▸ **WHAT TO DO**
Your answer must hold only the lines below from the line containing "Rains County | CIBInterestOutstanding: 0.45" through the line containing "Avg | Discount: 1,428,660.00 -> 1,749,375.00", each reproduced exactly.

◇ ◇ ◇ ◇ ◇ ◇ ◇

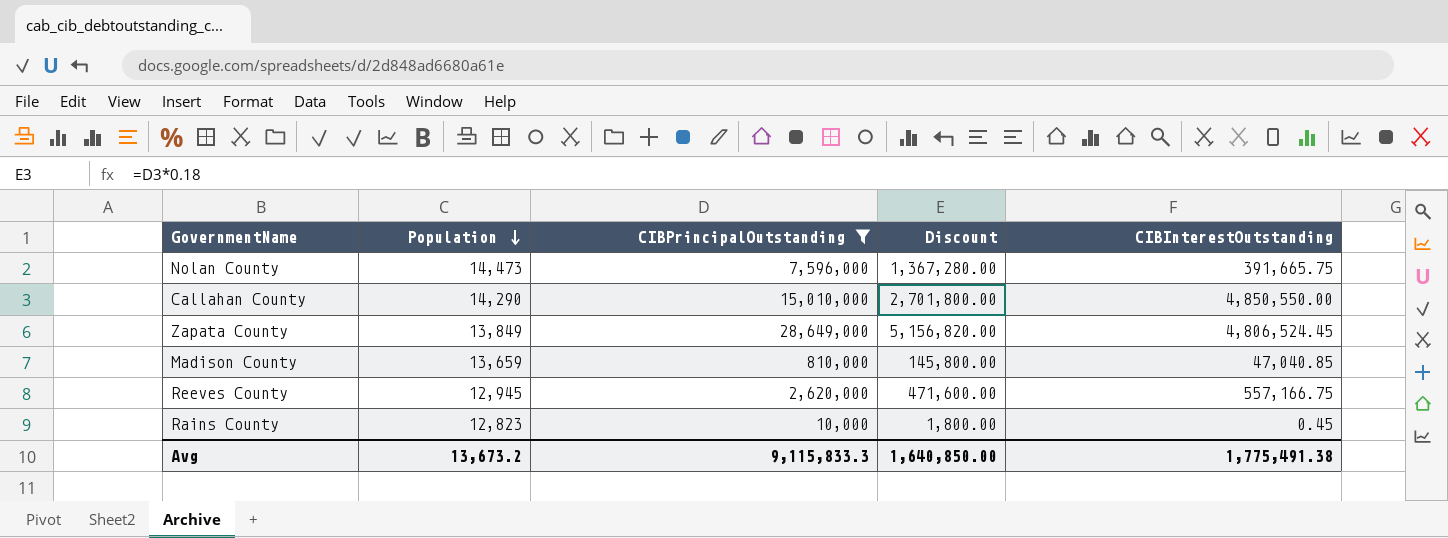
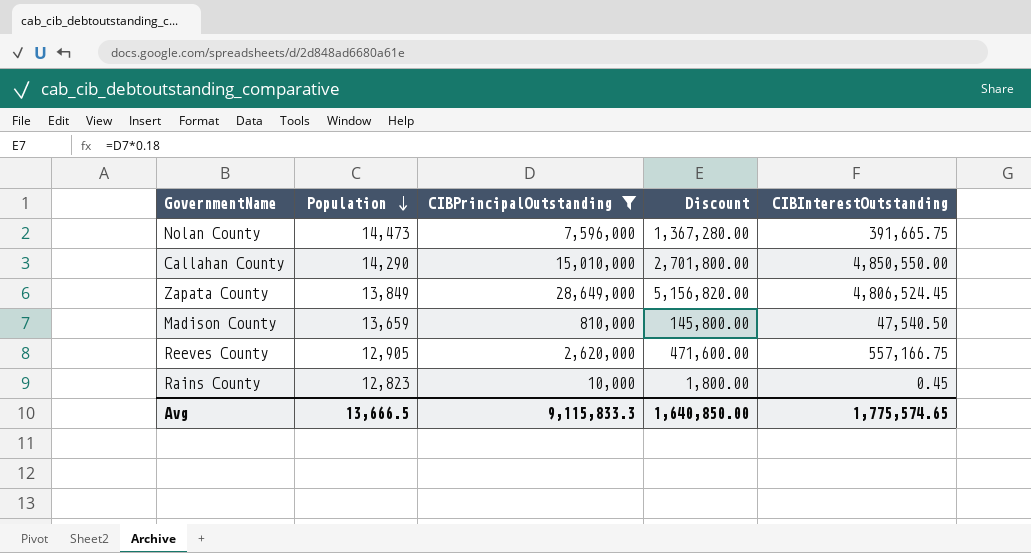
Madison County | CIBInterestOutstanding: 47,040.85 -> 47,540.50
Reeves County | Population: 12,945 -> 12,905
Avg | Population: 13,673.2 -> 13,666.5
Avg | CIBInterestOutstanding: 1,775,491.38 -> 1,775,574.65

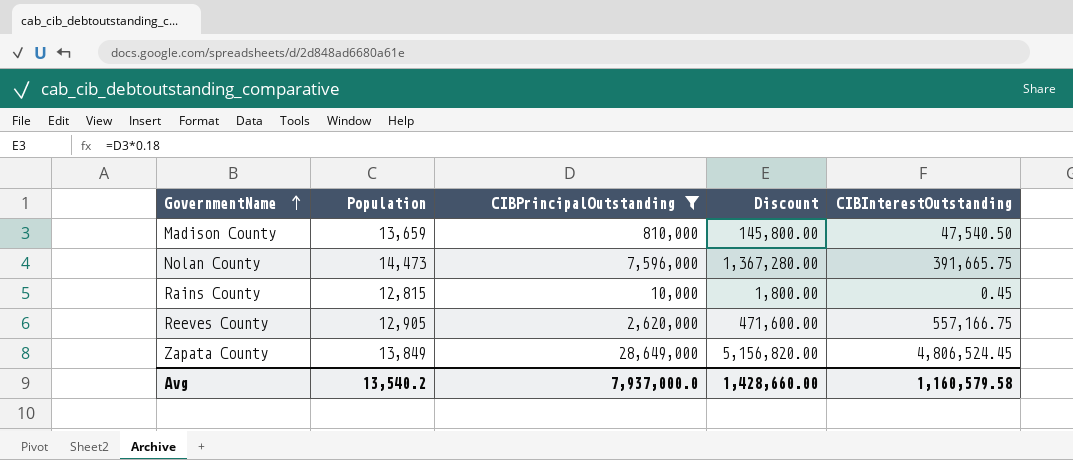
row order: Population descending -> GovernmentName ascending
row Callahan County: 14,290 | 15,010,000 | 2,701,800.00 | 4,850,550.00 -> none
Rains County | Population: 12,823 -> 12,815
Avg | Population: 13,666.5 -> 13,540.2
Avg | CIBPrincipalOutstanding: 9,115,833.3 -> 7,937,000.0
Avg | Discount: 1,640,850.00 -> 1,428,660.00
Avg | CIBInterestOutstanding: 1,775,574.65 -> 1,160,579.58

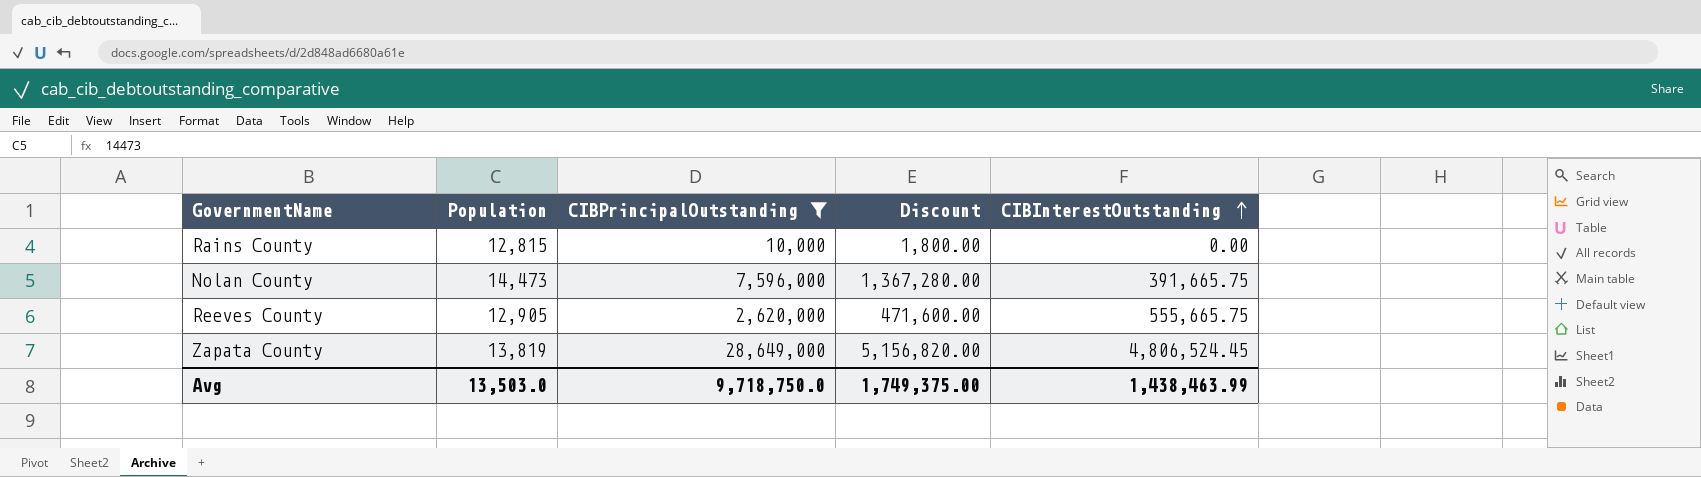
row order: GovernmentName ascending -> CIBInterestOutstanding ascending
row Madison County: 13,659 | 810,000 | 145,800.00 | 47,540.50 -> none
Rains County | CIBInterestOutstanding: 0.45 -> 0.00
Reeves County | CIBInterestOutstanding: 557,166.75 -> 555,665.75
Zapata County | Population: 13,849 -> 13,819
Avg | Population: 13,540.2 -> 13,503.0
Avg | CIBPrincipalOutstanding: 7,937,000.0 -> 9,718,750.0
Avg | Discount: 1,428,660.00 -> 1,749,375.00
Avg | CIBInterestOutstanding: 1,160,579.58 -> 1,438,463.99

◇ ◇ ◇ ◇ ◇ ◇ ◇

▸ **FINISHED TASK**
Rains County | CIBInterestOutstanding: 0.45 -> 0.00
Reeves County | CIBInterestOutstanding: 557,166.75 -> 555,665.75
Zapata County | Population: 13,849 -> 13,819
Avg | Population: 13,540.2 -> 13,503.0
Avg | CIBPrincipalOutstanding: 7,937,000.0 -> 9,718,750.0
Avg | Discount: 1,428,660.00 -> 1,749,375.00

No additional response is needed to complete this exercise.